The University of Victoria has cancelled a conservative activist from speaking at a “free speech club,” because there were "considerable concerns around safety and security for this event."
As a result of this, the university would only allow the event to continue if the undergraduate student who organized the event paid for a security detail in order to guarantee the protection of both the speaker and the university’s property.
The event in question was organized so that students could hear a conservative perspective over the recent #ShutDownCanada protests, which led to key areas of Canada’s infrastructure being blockaded. Aaron Gunn, a mainstream conservative commentator with a large online following, was given the opportunity to express this perspective by the university’s free speech club.
Despite Gunn’s moderate, centre-right ideology, a group of anti-pipeline activists soon bombarded social media with messages that accused Gunn of fascism and racism. Gunn’s lecture was soon halted by the university—going on to suspend the room permit and prohibit any promotion of the event.
In an email sent to the undergraduate student who organized the event, the university stated that their decision to suspend the event stemmed from their concern over safety and security.
The Post Millennial also learned that a University of Victoria spokesperson then told the student that they were expecting “large numbers” of protestors—so many, in fact, that the university’s campus security was unwilling to deal with the event.
As a result of this, the university told the student that they would only allow the event to proceed if he hired his own security detail to manage the protestors.
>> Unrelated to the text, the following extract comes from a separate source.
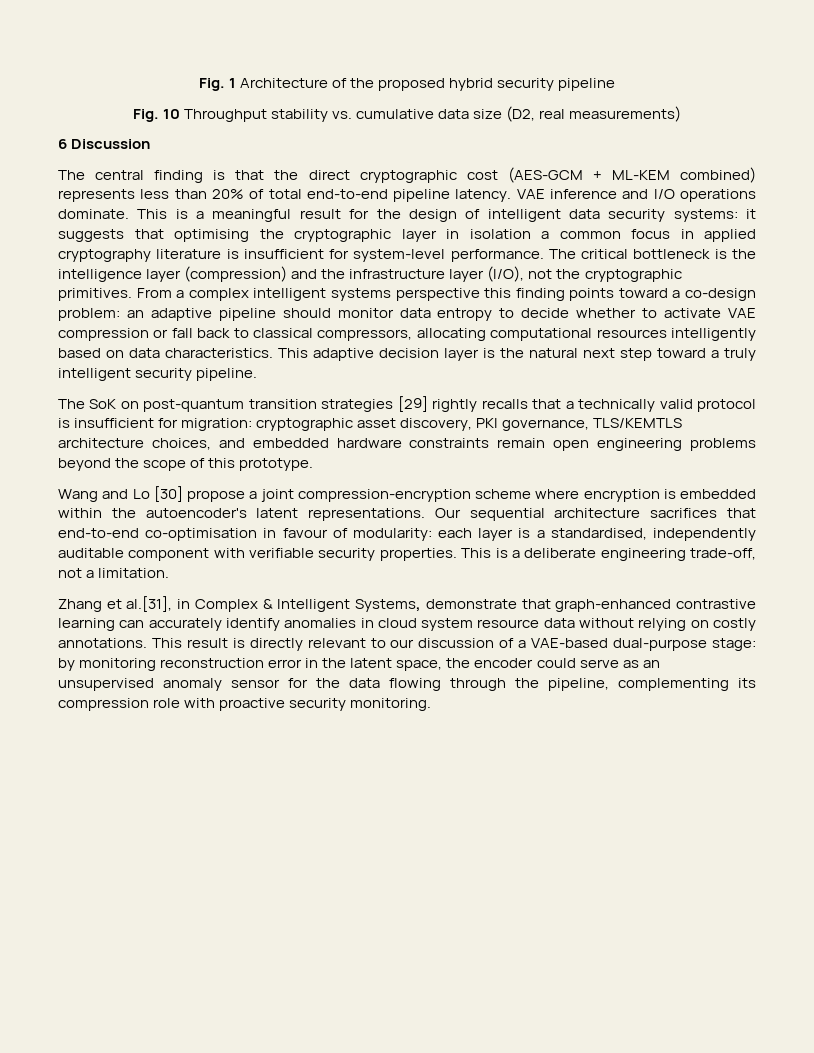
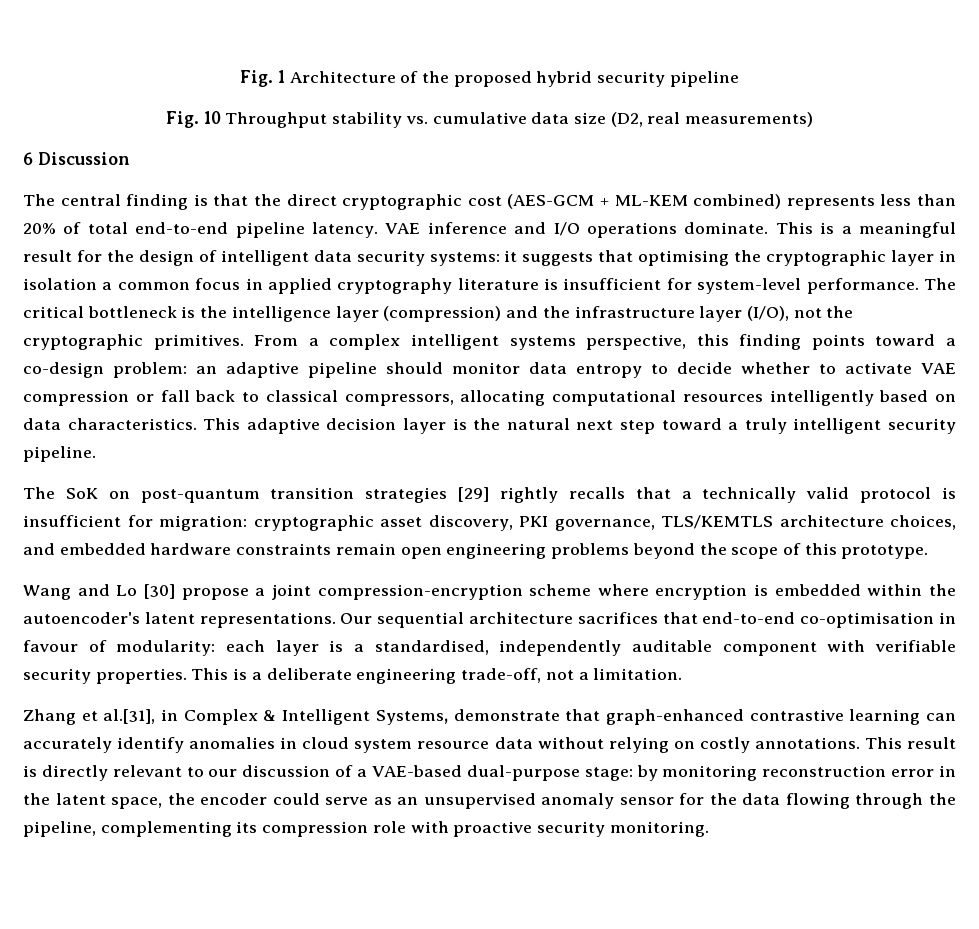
- From a complex intelligent systems perspective this finding points toward a co-design problem: an adaptive pipeline should monitor data entropy to decide whether to activate VAE compression or fall back to classical compressors, allocating computational resources intelligently based on data characteristics.
+ From a complex intelligent systems perspective, this finding points toward a co-design problem: an adaptive pipeline should monitor data entropy to decide whether to activate VAE compression or fall back to classical compressors, allocating computational resources intelligently based on data characteristics.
Speaking to The Post Millennial, Gunn stated that “as a University of Victoria alumni, I am distressed that my alma matter is, evidently, either unable or unwilling to uphold the basic human rights of its students to freedom of speech and freedom of inquiry. Universities are supposed to be a place where students are free to openly discuss ideas and debate opinions. Not fear for their safety because of the actions of a radical fringe.”
“UVic owes the event organizers, its students and the taxpayers of British Columbia an explanation. Are they censoring speech on campus? Cowering before the intimidation of a radical extremist minority? Or both? We want answers,” Gunn added.
"If someone has made a credible threat of violence against me or the event, UVic is duty-bound to go to the police and report it and to inform me about the threat. If no credible threat has been made, then they owe me and the broader community an apology."
The University of Victoria did not immediately respond to The Post Millennial’s request for comment.